● **Task description**: Restate the entries word for word, omitting nothing.

● **Record excerpts**:
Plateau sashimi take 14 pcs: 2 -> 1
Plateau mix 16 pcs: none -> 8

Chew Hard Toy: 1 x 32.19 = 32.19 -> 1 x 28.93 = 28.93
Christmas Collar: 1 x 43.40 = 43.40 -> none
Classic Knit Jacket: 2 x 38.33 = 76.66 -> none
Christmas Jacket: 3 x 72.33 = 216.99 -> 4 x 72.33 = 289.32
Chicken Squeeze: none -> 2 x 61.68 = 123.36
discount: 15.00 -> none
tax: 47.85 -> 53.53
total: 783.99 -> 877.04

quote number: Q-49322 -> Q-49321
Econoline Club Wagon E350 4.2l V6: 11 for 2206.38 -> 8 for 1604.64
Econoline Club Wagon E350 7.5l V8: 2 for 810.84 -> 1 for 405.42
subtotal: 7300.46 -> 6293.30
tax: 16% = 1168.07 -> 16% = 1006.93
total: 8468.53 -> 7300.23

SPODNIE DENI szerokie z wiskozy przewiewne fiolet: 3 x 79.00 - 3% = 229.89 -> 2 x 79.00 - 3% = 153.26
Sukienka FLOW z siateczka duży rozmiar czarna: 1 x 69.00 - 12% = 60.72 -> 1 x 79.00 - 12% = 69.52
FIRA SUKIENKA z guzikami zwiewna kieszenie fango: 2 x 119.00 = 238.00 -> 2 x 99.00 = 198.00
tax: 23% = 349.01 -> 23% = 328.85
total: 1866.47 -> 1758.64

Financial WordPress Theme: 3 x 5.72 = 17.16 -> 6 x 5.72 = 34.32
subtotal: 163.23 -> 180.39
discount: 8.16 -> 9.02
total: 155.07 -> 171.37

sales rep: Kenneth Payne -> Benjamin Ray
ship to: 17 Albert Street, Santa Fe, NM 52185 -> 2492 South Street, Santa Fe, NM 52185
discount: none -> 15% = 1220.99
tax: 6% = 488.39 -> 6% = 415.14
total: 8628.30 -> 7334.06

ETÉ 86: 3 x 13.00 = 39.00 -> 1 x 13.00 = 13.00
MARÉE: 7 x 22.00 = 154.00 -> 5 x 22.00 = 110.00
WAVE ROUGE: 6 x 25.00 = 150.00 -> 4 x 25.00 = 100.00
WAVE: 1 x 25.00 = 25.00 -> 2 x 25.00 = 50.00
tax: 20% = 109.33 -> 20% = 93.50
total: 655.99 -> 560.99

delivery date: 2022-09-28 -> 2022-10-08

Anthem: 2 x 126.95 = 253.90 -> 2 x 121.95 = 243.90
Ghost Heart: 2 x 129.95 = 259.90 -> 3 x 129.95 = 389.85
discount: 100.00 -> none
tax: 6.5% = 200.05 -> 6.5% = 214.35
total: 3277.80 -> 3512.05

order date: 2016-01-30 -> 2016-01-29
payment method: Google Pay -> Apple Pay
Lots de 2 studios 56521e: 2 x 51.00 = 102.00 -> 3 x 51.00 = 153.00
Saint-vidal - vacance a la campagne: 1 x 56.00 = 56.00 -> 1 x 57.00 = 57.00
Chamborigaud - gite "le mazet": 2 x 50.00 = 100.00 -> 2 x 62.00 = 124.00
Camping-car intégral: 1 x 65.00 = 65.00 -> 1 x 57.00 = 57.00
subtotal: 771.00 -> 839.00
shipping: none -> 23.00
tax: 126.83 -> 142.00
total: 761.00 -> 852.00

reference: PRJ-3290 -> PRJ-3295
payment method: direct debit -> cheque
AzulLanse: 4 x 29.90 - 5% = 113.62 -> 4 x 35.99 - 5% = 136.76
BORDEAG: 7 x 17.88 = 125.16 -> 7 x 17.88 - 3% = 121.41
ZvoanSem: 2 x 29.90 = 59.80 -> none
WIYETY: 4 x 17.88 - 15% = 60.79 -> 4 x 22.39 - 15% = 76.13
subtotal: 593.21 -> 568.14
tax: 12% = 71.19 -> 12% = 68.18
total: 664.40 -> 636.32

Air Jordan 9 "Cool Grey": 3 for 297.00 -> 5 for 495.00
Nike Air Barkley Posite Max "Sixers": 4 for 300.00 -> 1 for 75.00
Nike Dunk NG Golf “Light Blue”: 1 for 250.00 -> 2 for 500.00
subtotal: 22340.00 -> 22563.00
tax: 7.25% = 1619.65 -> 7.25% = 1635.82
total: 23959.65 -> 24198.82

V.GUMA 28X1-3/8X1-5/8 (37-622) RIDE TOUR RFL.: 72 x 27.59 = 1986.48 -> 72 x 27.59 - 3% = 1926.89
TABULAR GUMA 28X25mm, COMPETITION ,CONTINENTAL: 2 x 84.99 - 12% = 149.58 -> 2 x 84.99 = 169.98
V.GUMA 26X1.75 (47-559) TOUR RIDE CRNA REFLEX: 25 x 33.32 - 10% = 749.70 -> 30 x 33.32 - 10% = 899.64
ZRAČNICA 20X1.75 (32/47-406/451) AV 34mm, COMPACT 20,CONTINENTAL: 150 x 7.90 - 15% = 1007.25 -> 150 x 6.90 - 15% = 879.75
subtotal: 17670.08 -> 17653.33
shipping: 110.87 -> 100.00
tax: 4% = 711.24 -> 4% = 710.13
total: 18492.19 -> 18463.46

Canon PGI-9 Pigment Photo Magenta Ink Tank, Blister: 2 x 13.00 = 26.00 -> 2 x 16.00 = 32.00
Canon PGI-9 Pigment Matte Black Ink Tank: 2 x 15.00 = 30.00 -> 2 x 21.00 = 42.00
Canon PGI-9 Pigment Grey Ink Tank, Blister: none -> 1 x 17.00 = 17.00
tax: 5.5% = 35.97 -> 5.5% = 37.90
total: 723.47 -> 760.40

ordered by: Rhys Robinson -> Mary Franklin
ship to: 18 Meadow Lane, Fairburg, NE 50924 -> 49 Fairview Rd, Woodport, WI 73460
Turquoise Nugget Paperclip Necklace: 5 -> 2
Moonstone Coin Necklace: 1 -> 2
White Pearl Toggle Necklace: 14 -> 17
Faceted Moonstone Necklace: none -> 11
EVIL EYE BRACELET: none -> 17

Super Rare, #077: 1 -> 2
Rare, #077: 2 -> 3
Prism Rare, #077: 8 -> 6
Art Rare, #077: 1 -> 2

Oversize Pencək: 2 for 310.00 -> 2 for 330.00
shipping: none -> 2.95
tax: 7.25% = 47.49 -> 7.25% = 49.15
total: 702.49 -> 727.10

● **Written solution**:
Plateau sashimi take 14 pcs: 2 -> 1
Plateau mix 16 pcs: none -> 8

Chew Hard Toy: 1 x 32.19 = 32.19 -> 1 x 28.93 = 28.93
Christmas Collar: 1 x 43.40 = 43.40 -> none
Classic Knit Jacket: 2 x 38.33 = 76.66 -> none
Christmas Jacket: 3 x 72.33 = 216.99 -> 4 x 72.33 = 289.32
Chicken Squeeze: none -> 2 x 61.68 = 123.36
discount: 15.00 -> none
tax: 47.85 -> 53.53
total: 783.99 -> 877.04

quote number: Q-49322 -> Q-49321
Econoline Club Wagon E350 4.2l V6: 11 for 2206.38 -> 8 for 1604.64
Econoline Club Wagon E350 7.5l V8: 2 for 810.84 -> 1 for 405.42
subtotal: 7300.46 -> 6293.30
tax: 16% = 1168.07 -> 16% = 1006.93
total: 8468.53 -> 7300.23

SPODNIE DENI szerokie z wiskozy przewiewne fiolet: 3 x 79.00 - 3% = 229.89 -> 2 x 79.00 - 3% = 153.26
Sukienka FLOW z siateczka duży rozmiar czarna: 1 x 69.00 - 12% = 60.72 -> 1 x 79.00 - 12% = 69.52
FIRA SUKIENKA z guzikami zwiewna kieszenie fango: 2 x 119.00 = 238.00 -> 2 x 99.00 = 198.00
tax: 23% = 349.01 -> 23% = 328.85
total: 1866.47 -> 1758.64

Financial WordPress Theme: 3 x 5.72 = 17.16 -> 6 x 5.72 = 34.32
subtotal: 163.23 -> 180.39
discount: 8.16 -> 9.02
total: 155.07 -> 171.37

sales rep: Kenneth Payne -> Benjamin Ray
ship to: 17 Albert Street, Santa Fe, NM 52185 -> 2492 South Street, Santa Fe, NM 52185
discount: none -> 15% = 1220.99
tax: 6% = 488.39 -> 6% = 415.14
total: 8628.30 -> 7334.06

ETÉ 86: 3 x 13.00 = 39.00 -> 1 x 13.00 = 13.00
MARÉE: 7 x 22.00 = 154.00 -> 5 x 22.00 = 110.00
WAVE ROUGE: 6 x 25.00 = 150.00 -> 4 x 25.00 = 100.00
WAVE: 1 x 25.00 = 25.00 -> 2 x 25.00 = 50.00
tax: 20% = 109.33 -> 20% = 93.50
total: 655.99 -> 560.99

delivery date: 2022-09-28 -> 2022-10-08

Anthem: 2 x 126.95 = 253.90 -> 2 x 121.95 = 243.90
Ghost Heart: 2 x 129.95 = 259.90 -> 3 x 129.95 = 389.85
discount: 100.00 -> none
tax: 6.5% = 200.05 -> 6.5% = 214.35
total: 3277.80 -> 3512.05

order date: 2016-01-30 -> 2016-01-29
payment method: Google Pay -> Apple Pay
Lots de 2 studios 56521e: 2 x 51.00 = 102.00 -> 3 x 51.00 = 153.00
Saint-vidal - vacance a la campagne: 1 x 56.00 = 56.00 -> 1 x 57.00 = 57.00
Chamborigaud - gite "le mazet": 2 x 50.00 = 100.00 -> 2 x 62.00 = 124.00
Camping-car intégral: 1 x 65.00 = 65.00 -> 1 x 57.00 = 57.00
subtotal: 771.00 -> 839.00
shipping: none -> 23.00
tax: 126.83 -> 142.00
total: 761.00 -> 852.00

reference: PRJ-3290 -> PRJ-3295
payment method: direct debit -> cheque
AzulLanse: 4 x 29.90 - 5% = 113.62 -> 4 x 35.99 - 5% = 136.76
BORDEAG: 7 x 17.88 = 125.16 -> 7 x 17.88 - 3% = 121.41
ZvoanSem: 2 x 29.90 = 59.80 -> none
WIYETY: 4 x 17.88 - 15% = 60.79 -> 4 x 22.39 - 15% = 76.13
subtotal: 593.21 -> 568.14
tax: 12% = 71.19 -> 12% = 68.18
total: 664.40 -> 636.32

Air Jordan 9 "Cool Grey": 3 for 297.00 -> 5 for 495.00
Nike Air Barkley Posite Max "Sixers": 4 for 300.00 -> 1 for 75.00
Nike Dunk NG Golf “Light Blue”: 1 for 250.00 -> 2 for 500.00
subtotal: 22340.00 -> 22563.00
tax: 7.25% = 1619.65 -> 7.25% = 1635.82
total: 23959.65 -> 24198.82

V.GUMA 28X1-3/8X1-5/8 (37-622) RIDE TOUR RFL.: 72 x 27.59 = 1986.48 -> 72 x 27.59 - 3% = 1926.89
TABULAR GUMA 28X25mm, COMPETITION ,CONTINENTAL: 2 x 84.99 - 12% = 149.58 -> 2 x 84.99 = 169.98
V.GUMA 26X1.75 (47-559) TOUR RIDE CRNA REFLEX: 25 x 33.32 - 10% = 749.70 -> 30 x 33.32 - 10% = 899.64
ZRAČNICA 20X1.75 (32/47-406/451) AV 34mm, COMPACT 20,CONTINENTAL: 150 x 7.90 - 15% = 1007.25 -> 150 x 6.90 - 15% = 879.75
subtotal: 17670.08 -> 17653.33
shipping: 110.87 -> 100.00
tax: 4% = 711.24 -> 4% = 710.13
total: 18492.19 -> 18463.46

Canon PGI-9 Pigment Photo Magenta Ink Tank, Blister: 2 x 13.00 = 26.00 -> 2 x 16.00 = 32.00
Canon PGI-9 Pigment Matte Black Ink Tank: 2 x 15.00 = 30.00 -> 2 x 21.00 = 42.00
Canon PGI-9 Pigment Grey Ink Tank, Blister: none -> 1 x 17.00 = 17.00
tax: 5.5% = 35.97 -> 5.5% = 37.90
total: 723.47 -> 760.40

ordered by: Rhys Robinson -> Mary Franklin
ship to: 18 Meadow Lane, Fairburg, NE 50924 -> 49 Fairview Rd, Woodport, WI 73460
Turquoise Nugget Paperclip Necklace: 5 -> 2
Moonstone Coin Necklace: 1 -> 2
White Pearl Toggle Necklace: 14 -> 17
Faceted Moonstone Necklace: none -> 11
EVIL EYE BRACELET: none -> 17

Super Rare, #077: 1 -> 2
Rare, #077: 2 -> 3
Prism Rare, #077: 8 -> 6
Art Rare, #077: 1 -> 2

Oversize Pencək: 2 for 310.00 -> 2 for 330.00
shipping: none -> 2.95
tax: 7.25% = 47.49 -> 7.25% = 49.15
total: 702.49 -> 727.10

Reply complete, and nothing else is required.